EXERCISE REQUIREMENTS: Print the records below word for word, beginning with the first line and ending once the line containing "研究所 Graduate school | 總計_Total: 71.14" is printed.

Extracted data entries:
----
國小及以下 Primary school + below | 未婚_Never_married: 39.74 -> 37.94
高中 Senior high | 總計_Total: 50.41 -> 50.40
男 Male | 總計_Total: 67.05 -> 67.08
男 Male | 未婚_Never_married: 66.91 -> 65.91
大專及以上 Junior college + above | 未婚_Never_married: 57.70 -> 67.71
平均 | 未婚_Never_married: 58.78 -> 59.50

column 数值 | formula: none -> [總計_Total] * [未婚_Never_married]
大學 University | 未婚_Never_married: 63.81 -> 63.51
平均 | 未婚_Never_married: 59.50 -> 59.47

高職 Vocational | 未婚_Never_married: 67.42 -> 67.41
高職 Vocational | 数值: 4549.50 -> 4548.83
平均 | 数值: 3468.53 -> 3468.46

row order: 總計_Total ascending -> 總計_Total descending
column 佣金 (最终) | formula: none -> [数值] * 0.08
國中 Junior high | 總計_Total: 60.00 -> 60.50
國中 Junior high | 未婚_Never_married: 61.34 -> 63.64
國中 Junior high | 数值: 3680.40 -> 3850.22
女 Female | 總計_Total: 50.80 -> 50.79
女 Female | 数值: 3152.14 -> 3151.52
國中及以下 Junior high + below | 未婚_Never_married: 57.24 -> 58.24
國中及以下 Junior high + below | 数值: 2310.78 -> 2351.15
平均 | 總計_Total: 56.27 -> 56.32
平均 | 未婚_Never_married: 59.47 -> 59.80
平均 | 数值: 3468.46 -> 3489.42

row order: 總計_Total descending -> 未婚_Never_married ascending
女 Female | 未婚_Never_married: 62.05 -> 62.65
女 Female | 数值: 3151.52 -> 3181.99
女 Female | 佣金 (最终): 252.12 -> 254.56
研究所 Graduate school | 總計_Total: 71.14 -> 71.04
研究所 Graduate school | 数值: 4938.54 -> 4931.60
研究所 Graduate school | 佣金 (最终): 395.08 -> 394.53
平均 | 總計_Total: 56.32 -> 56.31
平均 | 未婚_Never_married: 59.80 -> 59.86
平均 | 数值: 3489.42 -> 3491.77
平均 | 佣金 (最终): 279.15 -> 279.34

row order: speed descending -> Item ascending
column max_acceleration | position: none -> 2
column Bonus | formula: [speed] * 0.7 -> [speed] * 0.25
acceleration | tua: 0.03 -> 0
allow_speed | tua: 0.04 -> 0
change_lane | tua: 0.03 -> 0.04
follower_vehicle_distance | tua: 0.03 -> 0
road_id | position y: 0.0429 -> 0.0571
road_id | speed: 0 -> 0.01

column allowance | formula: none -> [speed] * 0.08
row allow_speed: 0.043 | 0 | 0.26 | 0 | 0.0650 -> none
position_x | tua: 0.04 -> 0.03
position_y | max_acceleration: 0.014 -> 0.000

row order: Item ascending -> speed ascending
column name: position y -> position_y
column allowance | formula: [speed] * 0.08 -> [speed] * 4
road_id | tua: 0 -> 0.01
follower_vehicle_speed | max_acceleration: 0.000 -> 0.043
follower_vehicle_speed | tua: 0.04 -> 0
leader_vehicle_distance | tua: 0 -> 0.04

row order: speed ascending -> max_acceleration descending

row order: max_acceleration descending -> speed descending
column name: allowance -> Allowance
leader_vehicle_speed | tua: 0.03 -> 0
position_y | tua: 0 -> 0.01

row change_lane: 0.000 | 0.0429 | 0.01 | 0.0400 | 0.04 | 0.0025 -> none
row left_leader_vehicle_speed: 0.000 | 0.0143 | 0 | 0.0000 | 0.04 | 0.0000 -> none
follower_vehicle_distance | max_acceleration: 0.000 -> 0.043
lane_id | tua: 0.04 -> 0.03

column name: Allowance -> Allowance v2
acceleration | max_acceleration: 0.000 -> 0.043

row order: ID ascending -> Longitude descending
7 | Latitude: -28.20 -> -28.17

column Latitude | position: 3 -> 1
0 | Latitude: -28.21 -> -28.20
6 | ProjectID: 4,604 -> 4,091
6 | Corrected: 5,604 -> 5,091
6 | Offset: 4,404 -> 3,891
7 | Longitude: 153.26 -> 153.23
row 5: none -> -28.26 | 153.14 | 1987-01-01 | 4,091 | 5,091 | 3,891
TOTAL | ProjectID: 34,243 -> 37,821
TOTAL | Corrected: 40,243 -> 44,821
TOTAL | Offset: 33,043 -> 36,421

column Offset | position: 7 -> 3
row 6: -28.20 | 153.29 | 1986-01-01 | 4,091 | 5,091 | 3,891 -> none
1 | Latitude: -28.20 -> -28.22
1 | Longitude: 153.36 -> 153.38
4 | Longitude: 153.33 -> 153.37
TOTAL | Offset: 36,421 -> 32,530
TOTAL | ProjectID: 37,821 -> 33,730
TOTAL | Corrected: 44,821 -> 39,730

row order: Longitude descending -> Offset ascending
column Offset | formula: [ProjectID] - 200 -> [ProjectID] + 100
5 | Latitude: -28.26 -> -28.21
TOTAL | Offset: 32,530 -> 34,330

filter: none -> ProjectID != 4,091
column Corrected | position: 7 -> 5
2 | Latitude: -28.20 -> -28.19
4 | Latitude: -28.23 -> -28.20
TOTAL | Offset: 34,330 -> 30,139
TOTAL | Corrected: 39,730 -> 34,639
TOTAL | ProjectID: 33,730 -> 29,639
----
RESULT OF THE TASK:
國小及以下 Primary school + below | 未婚_Never_married: 39.74 -> 37.94
高中 Senior high | 總計_Total: 50.41 -> 50.40
男 Male | 總計_Total: 67.05 -> 67.08
男 Male | 未婚_Never_married: 66.91 -> 65.91
大專及以上 Junior college + above | 未婚_Never_married: 57.70 -> 67.71
平均 | 未婚_Never_married: 58.78 -> 59.50

column 数值 | formula: none -> [總計_Total] * [未婚_Never_married]
大學 University | 未婚_Never_married: 63.81 -> 63.51
平均 | 未婚_Never_married: 59.50 -> 59.47

高職 Vocational | 未婚_Never_married: 67.42 -> 67.41
高職 Vocational | 数值: 4549.50 -> 4548.83
平均 | 数值: 3468.53 -> 3468.46

row order: 總計_Total ascending -> 總計_Total descending
column 佣金 (最终) | formula: none -> [数值] * 0.08
國中 Junior high | 總計_Total: 60.00 -> 60.50
國中 Junior high | 未婚_Never_married: 61.34 -> 63.64
國中 Junior high | 数值: 3680.40 -> 3850.22
女 Female | 總計_Total: 50.80 -> 50.79
女 Female | 数值: 3152.14 -> 3151.52
國中及以下 Junior high + below | 未婚_Never_married: 57.24 -> 58.24
國中及以下 Junior high + below | 数值: 2310.78 -> 2351.15
平均 | 總計_Total: 56.27 -> 56.32
平均 | 未婚_Never_married: 59.47 -> 59.80
平均 | 数值: 3468.46 -> 3489.42

row order: 總計_Total descending -> 未婚_Never_married ascending
女 Female | 未婚_Never_married: 62.05 -> 62.65
女 Female | 数值: 3151.52 -> 3181.99
女 Female | 佣金 (最终): 252.12 -> 254.56
研究所 Graduate school | 總計_Total: 71.14 -> 71.04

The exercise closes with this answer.